I guess if you’re a batfam writer you’ll eventually end up writing the baby!Damian AU one way or the other, uh? Must be a law or something. Anyway, enjoy! 
"I’d like to say that this is the strangest evening of my life”, he confides to the baby currently squirming in his arms. "But between me and you, for now it doesn’t even makes the top ten. Although I have the strong impression that this is only gonna get weirder and weirder from now on, yeah? What do you say?"

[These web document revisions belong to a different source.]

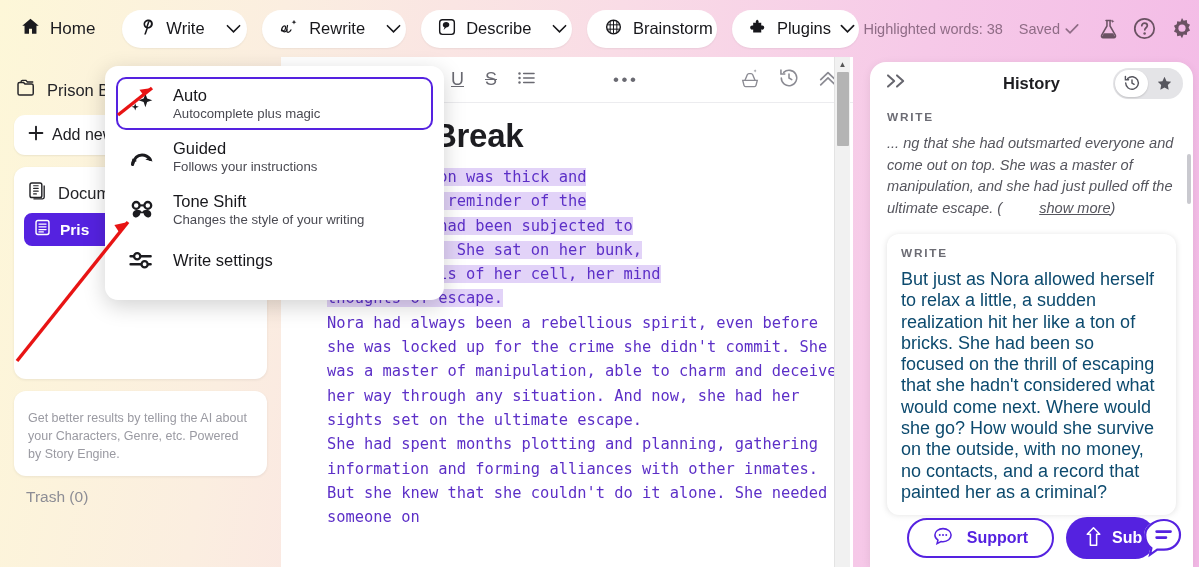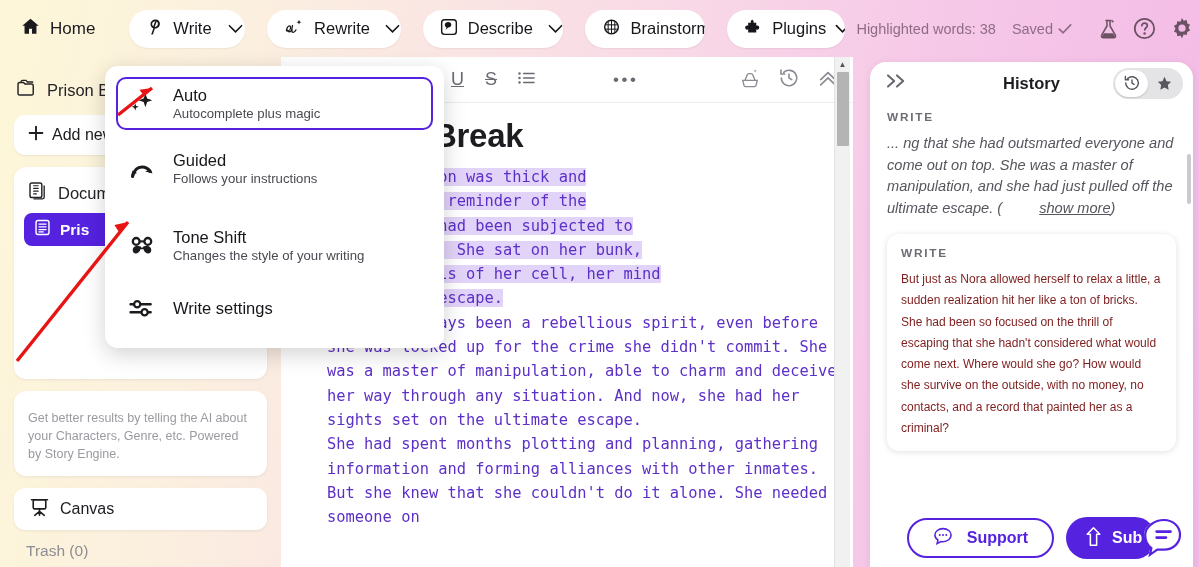"Home" .topbar { gap: 11px -> 4px }
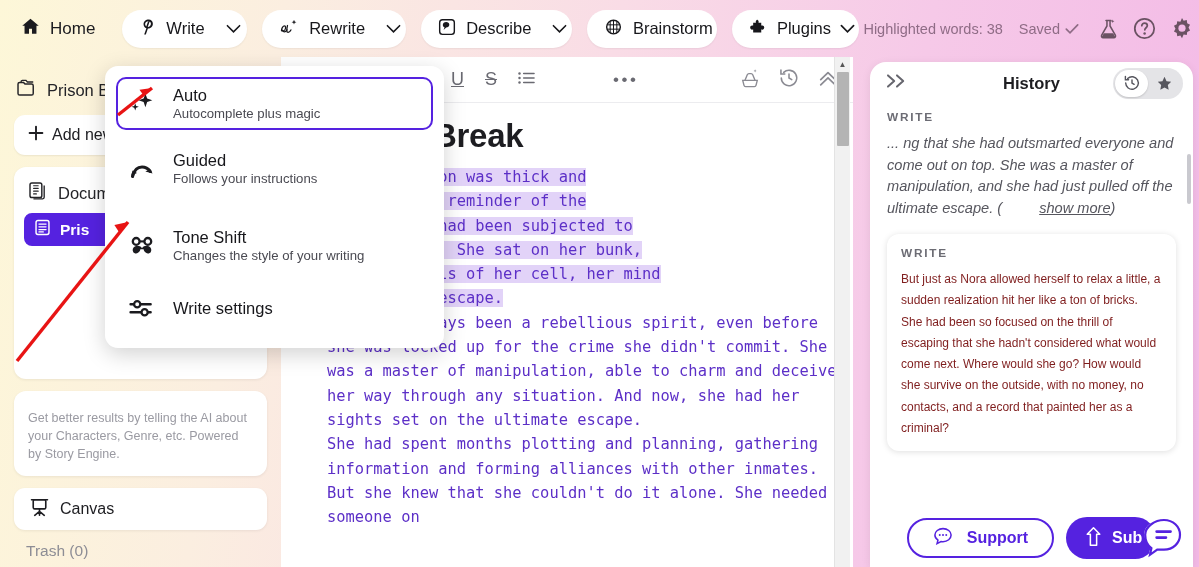"Guided" .menu-item { padding: 21px 11px -> 9px 11px }
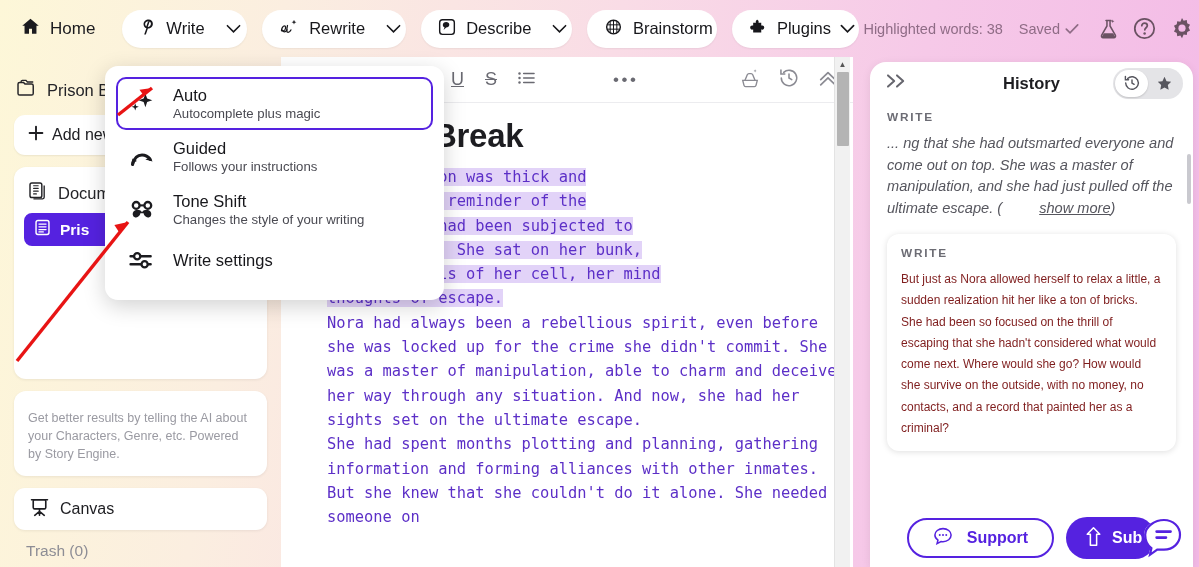"But just as Nora allowed" .hist-card .txt { color: #7f1d1d -> #0c4a6e; font-size: 12px -> 18px }
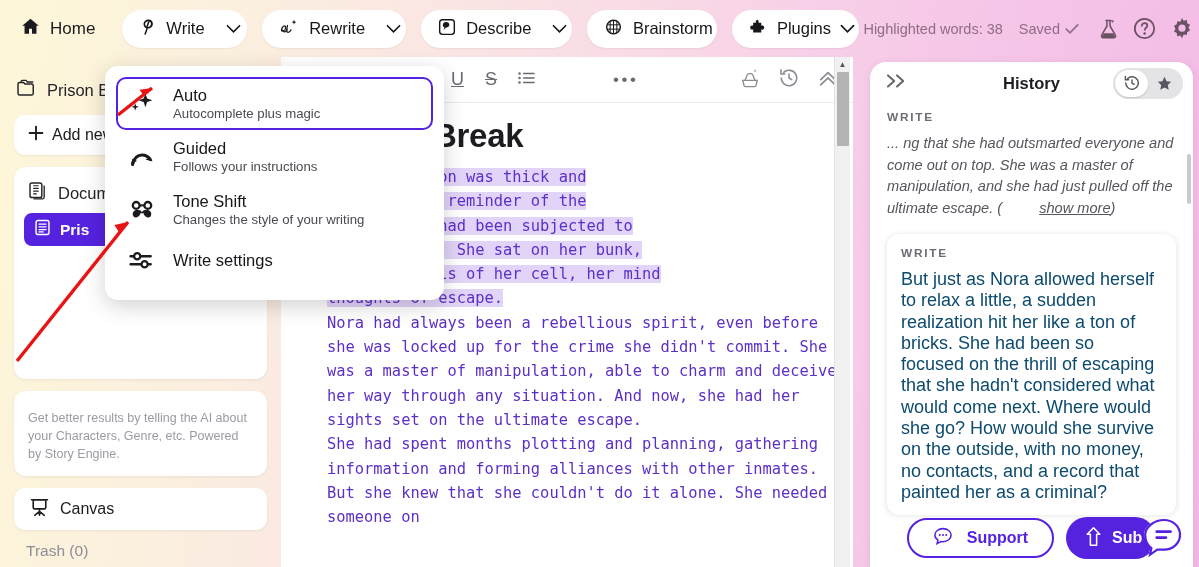"Canvas" div.sb-canvas { html: <div> <span> <svg> <rect></rect> <path></path> </svg> </span> <span>Canvas</span> </div> -> none }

The baby blows bubbles at him and doesn’t say anything. To be fair, he’s not even one year old and too amazed by the wonderful discoveries of his own fingers to pay attention to Dick’s nervous rambling. Which is a good thing. In his fifteen years on this Earth, Dick has met and played with a lot of children, including many babies, but he suspects that bouncing them on his knees and making weird faces at them for five minutes doesn’t really qualify him as a good babysitter.
Plus, there’s still the little matter of the unconscious Batman currently laying on the couch of his living room.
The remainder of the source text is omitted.